Description of the task:
Repeat nothing but the lines below running from the one containing "[282,158,300,170] to -> [358,164,396,181] and" to the one containing "[517,155,629,170] visualized on". Keep both end lines.
++++ Extracted material ++++
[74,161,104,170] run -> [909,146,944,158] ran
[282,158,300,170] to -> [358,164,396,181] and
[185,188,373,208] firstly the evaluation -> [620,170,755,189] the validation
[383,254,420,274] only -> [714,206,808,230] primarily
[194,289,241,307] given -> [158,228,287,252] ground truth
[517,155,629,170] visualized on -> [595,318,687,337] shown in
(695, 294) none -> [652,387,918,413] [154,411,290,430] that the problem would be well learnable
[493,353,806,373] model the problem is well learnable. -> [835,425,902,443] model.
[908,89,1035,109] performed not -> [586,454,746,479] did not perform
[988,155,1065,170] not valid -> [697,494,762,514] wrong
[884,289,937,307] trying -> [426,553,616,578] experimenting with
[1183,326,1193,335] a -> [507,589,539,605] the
++++
++++ Extracted material ++++
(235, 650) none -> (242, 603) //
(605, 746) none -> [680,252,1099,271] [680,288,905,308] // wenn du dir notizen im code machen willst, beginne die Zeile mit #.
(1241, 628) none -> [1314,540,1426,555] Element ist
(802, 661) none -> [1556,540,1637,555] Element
++++
Solution:
[282,158,300,170] to -> [358,164,396,181] and
[185,188,373,208] firstly the evaluation -> [620,170,755,189] the validation
[383,254,420,274] only -> [714,206,808,230] primarily
[194,289,241,307] given -> [158,228,287,252] ground truth
[517,155,629,170] visualized on -> [595,318,687,337] shown in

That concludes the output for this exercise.